厚生労働省は、2019年度の監督指導を行った9,455事業所の内、796事業所に労働基準関係法令違反を確認し、6年連続で過去最多を記録した(法定労働時間超過2,035事業所、労働安全衛生法違反1,977件、時間外労働の割増賃金不払い1,538事業所、複数法令違反事業所を含む)。悪質な法令違反として労働基準監督署が送検したのは34件、法令違反として労基署に実習生が申告し是正を求められたケース107件。
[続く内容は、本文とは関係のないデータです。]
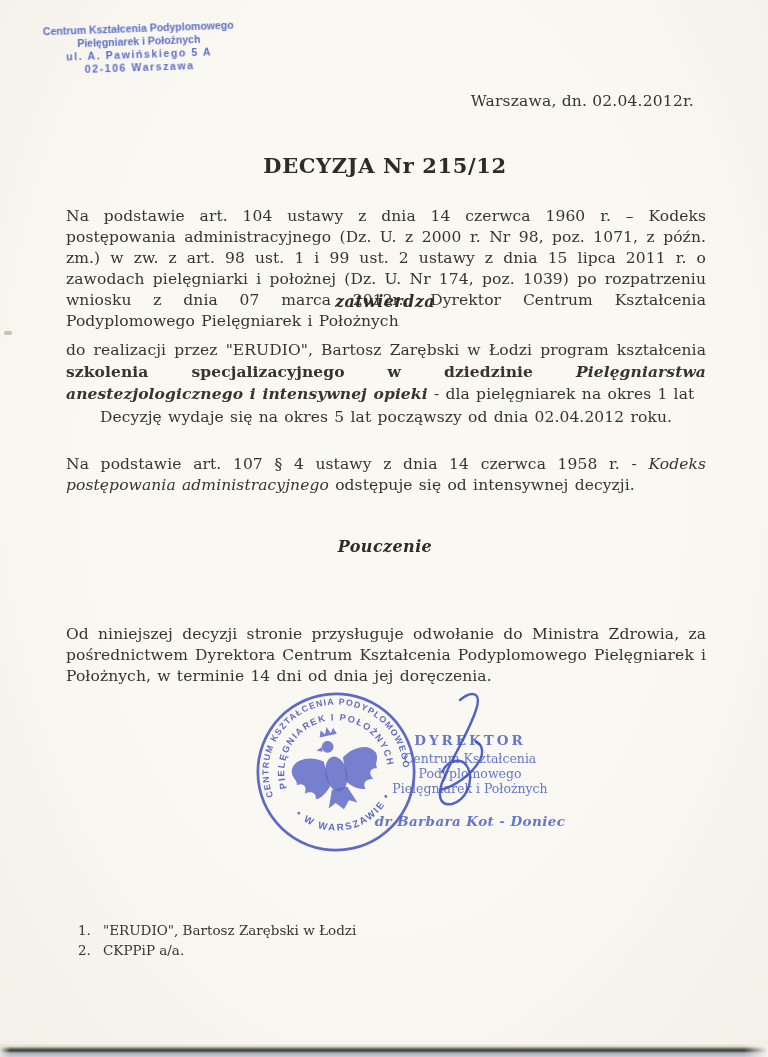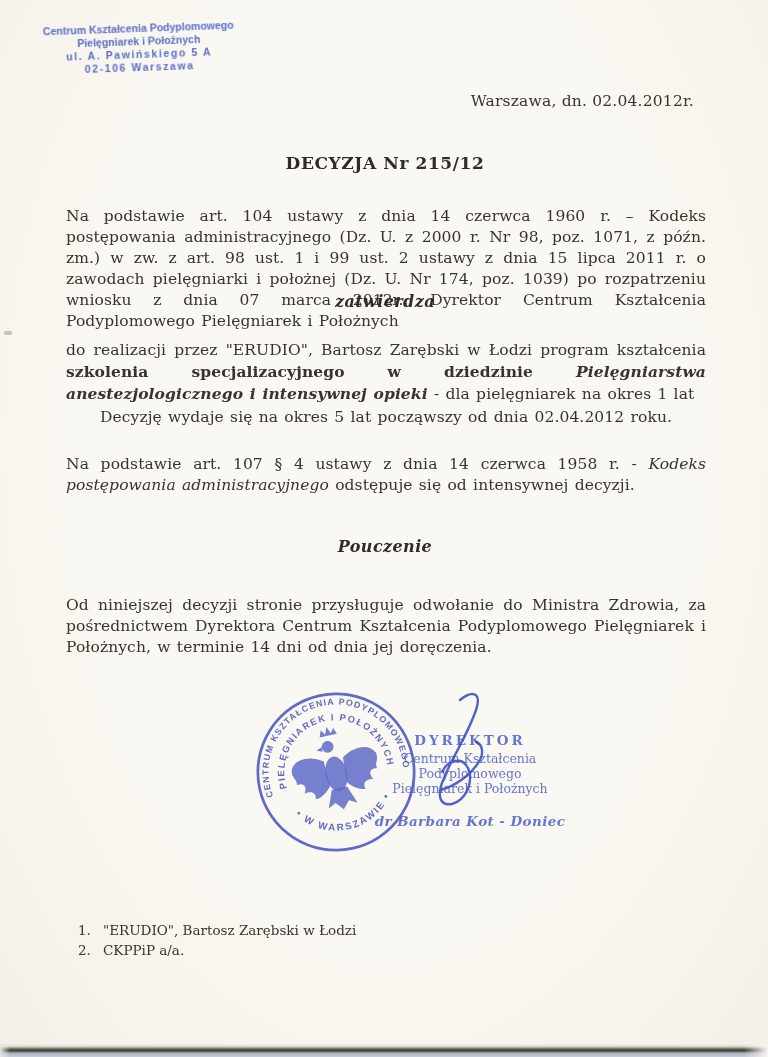--- a/index.html
+++ b/index.html
@@ -21,42 +21,42 @@
   }
   .sender-stamp .s-line3, .sender-stamp .s-line4 { letter-spacing:1.6px; }
   
   .dateline {
     position:absolute; top:92px; right:74px;
     font-size:15.5px; letter-spacing:.2px;
   }
   
   .doc-title {
     position:absolute; top:153px; left:64px; width:642px;
-    text-align:center; font-weight:bold; font-size:17px; letter-spacing:.6px;
+    text-align:center; font-weight:bold; font-size:21px; letter-spacing:.6px;
     color:#2f2c27;
   }
   .mid-heading {
     position:absolute; left:64px; width:642px;
     text-align:center; font-weight:bold; font-size:16px; letter-spacing:.4px;
     color:#2f2c27;
     font-style:italic;
   }
   .h-zatwierdza { top:292px; }
   .h-pouczenie  { top:537px;text-align:center; }
   
   .para {
     position:absolute; left:66px; width:640px;
     font-size:15.5px; line-height:21px; text-align:justify;
     word-spacing:1.2px; letter-spacing:.1px;margin-top:16px;
   }
   .p-legal    { top:190px; }
   .p-approval { top:324px; }
   .p-validity { top:391px; text-align:center; }
   .p-justif   { top:438px; }
-  .p-instruct { top:579px; }
+  .p-instruct { top:608px; }
   .rb  { font-weight:bold; }
   .rbi { font-weight:bold; font-style:italic; }
   .ri  { font-style:italic; }
   
   .seal {
     position:absolute; left:252px; top:688px; width:168px; height:168px;
     filter:blur(0.35px); opacity:.88;
   }
   
   .sig-block {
法務省によると、2018年に「不正行為」を通知した機関は112機関で、企業単独型による受け入れ1機関、団体監理型による受入れ111機関、不正行為の合計件数は171件。賃金の不払いが82件と最も多く、次いで,隠蔽する目的での偽変造文書等を行使又は提出が38件、保証金の徴収等16件であった。

〇制度の趣旨と実態の乖離
制度の趣旨と実態の乖離も指摘されている。いわゆる3K職種など日本人労働者を確保できない、そして外国製品との価格競争にさらされている中小企業が、本来の目的である国際貢献ではなく、低賃金の労働力確保のために本制度を利用するケースが目立ち、研修生の中にも技能修得ではなく「出稼ぎ」として来日する者がいる。
送り出し国の中国では、裁縫業など安い労働力を武器にした労働集約型産業が限界を迎え、工場がカンボジアなどアジアの国々へ次々と移転し、工場用地の賃貸や誘致の紹介業などを行う経営者も現れるなど、技能実習生として来日する必要性が薄まっている。
送り出し国のバングラデシュにある縫製工場では、2012年頃からドイツ製の機械を導入し手作業を減らし、2017年には従業員がたまに機械を掃除し、デザインのプログラムを入力するだけで海外向け商品を生産できるようにするなどロボット化が進んでいる。また、実態としては、技能実習生が低賃金労働力として機能していた面もあるが、途上国の賃金上昇と円安に加え、途上国間の人材獲得競争やファクトリーオートメーションにより、実習先として日本を選ぶ意義は薄れつつある。

〇転職制限
技能実習生は、受け入れの決まった企業で就労することが原則であり、同じ仕事内容であっても、他の会社に転職することが出来ない。実習生が送り出し機関に多額の借金をしているケースの場合、賃金未払いや暴力など問題が起きても会社を移ることは難しいため、人権侵害が横行している。また、過酷な職場に耐えかね、失踪した実習生が、借金返済のため不法就労をする事例が多発している。

〇監理団体の問題
技能実習生の監理団体が、送り出し機関と違法なマージンの取引が横行している。過剰接待等も行われており、その費用は技能実習生が送り出し機関に支払う費用に転嫁されている。